The increase in cyber breaches and hacks has resulted in litigation, some involving policy interpretation, and some involving new theories of liability. The two cases described below are illustrations of the types of issues that businesses, insureds and insurers continue to face as result of cyber liability. In the first case, the court found that a traditional general liability policy could provide coverage for a cyber breach, a result likely not anticipated by the insurance carrier, nor possibly by the insured. The second case involves injury and death, allegedly caused by a hospital’s inability to use monitoring equipment during a birth because the equipment was inoperable due to a ransomware attack, that likely would be covered under a traditional medical malpractice policy despite the fact that it was a cyber attack that gave rise to the claim for injury and medical negligence.

1. General Liability Policy Provides a Defense in Data Breach Lawsuit

Paymentech, LLC (“Paymentech”), a processor of Visa and MasterCard payments for retailers, filed suit (the “Paymentech Case”) against Landry’s, Incorporated (“Landry’s”) for breach of contract resulting from Landry’s refusal to reimburse Paymentech for losses assessed to Paymentech in connection with a data breach occurring at Landry’s properties (the “Breach”). By contractual agreement, Landry’s was obligated to pay for and indemnify Paymentech against any fines, penalties, or assessments that Paymentech incurred as a result of Landry’s failure to comply with certain “payment brand rules” (rules designed to insulate consumers / customers from unintended costs by requiring Paymentech to pay for data-breach losses). The Breach occurred over an eighteen month period at fourteen Landry’s locations, and affected millions of customers whose personal information was retrieved by data hackers and used to make unauthorized charges. Visa and MasterCard collectively assessed losses to Paymentech in the amount of $20,062,206.88 (the “Assessment”), which Paymentech claimed was Landry’s ultimate responsibility.

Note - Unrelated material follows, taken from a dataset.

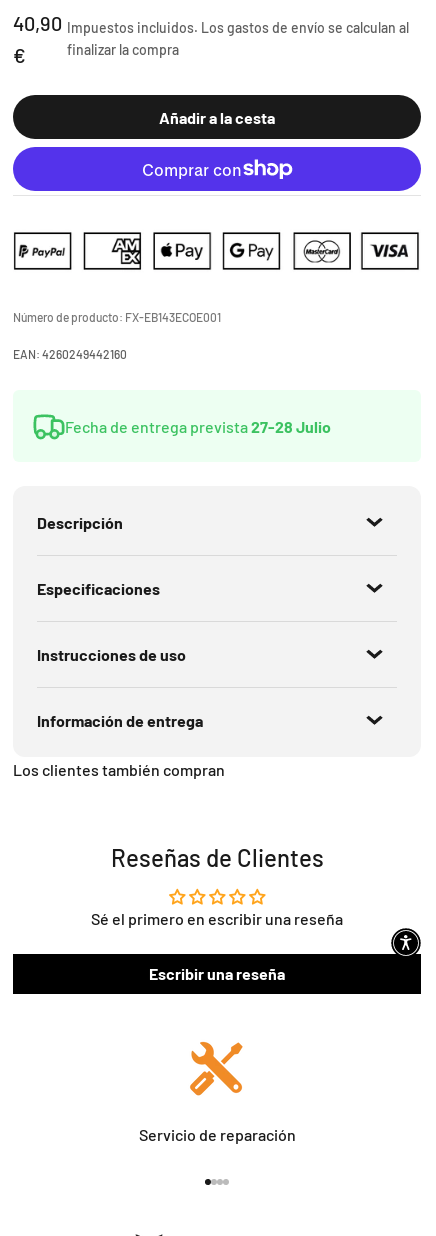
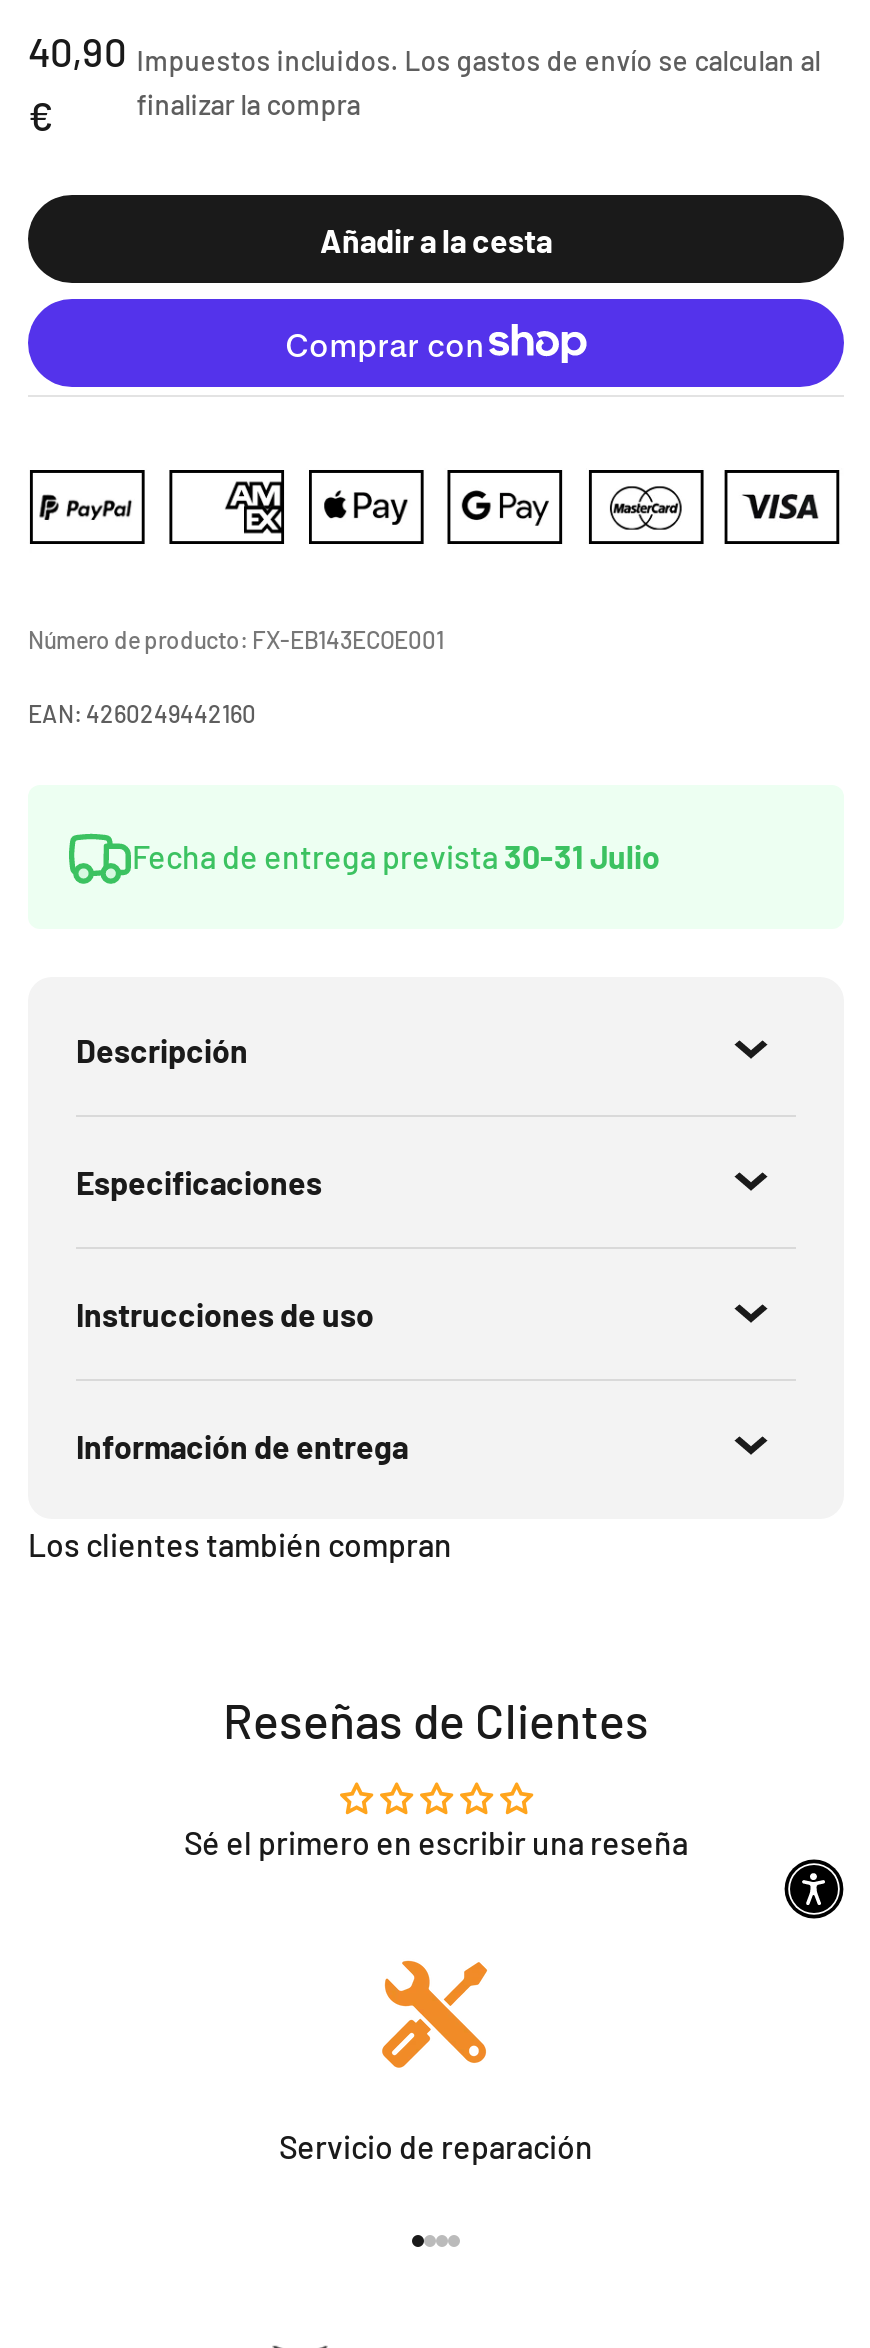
- Fecha de entrega prevista 27-28 Julio
+ Fecha de entrega prevista 30-31 Julio

- Escribir una reseña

Landry’s looked to Insurance Company of the State of Pennsylvania (“ICSOP”), its  general liability insurer, for a defense in the Paymentech Case, which Landry’s asserted was owed under its commercial general liability policy (the “Policy”). The Policy provided that “[ICSOP] will pay those sums that [Landry’s] becomes legally obligated to pay as damages because of ‘personal and advertising injury’” and “will have the right and duty to defend [Landry’s] against any ‘suit’ seeking those damages.” “Personal and advertising injury” in the Policy was defined as “injury … arising out of” certain offenses, including “oral or written publication, in any manner, of material that violates a person’s rights of privacy” (emphasis added).

ICSOP had a filed a motion for summary judgement with the district court, asking it to declare that ICSOP had no duty to defend Landry’s under the Policy. The district court granted ICSOP’s motion, and Landry’s appealed to the United States Court of Appeals for the Fifth Circuit (the “Court”). On appeal, the Court reversed the lower court’s decision in favor of ICSOP, and ruled that ICSOP did owe a defense to Landry’s under the Policy. In making its decision following a “de novo review” (i.e., a review of all issues as if being heard for the first time), the Court applied certain established principles regarding policy interpretation to the Policy’s language and the underlying allegations of the Paymentech Case. Initially, the Court began its discussion with an application of the “eight-corners rule” – a comparison of the four corners of the Policy to the four corners of the Paymentech complaint. This rule stems from a longstanding principle that documents should be read and interpreted in accordance with their literal, explicit and plain meanings, to the greatest extent possible. With that in mind, the Court determined that the Paymentech Case did in fact trigger “personal and advertising injury” coverage for the following reasons:

  • The Paymentech complaint involves a “publication,” which is required for personal and advertising injury to apply, because such term is broadly defined to include oral or written content in any manner, which would include exposure of customers’ personal credit card information for others to view;
  • The injuries alleged “arise out of” the data breach violations, the breadth of which is intended to apply broadly “to reach all aspects of the relationship” (between Landry’s and Paymentech); and
  • It is undisputed that customers have a right to privacy and that the Breach violated such rights.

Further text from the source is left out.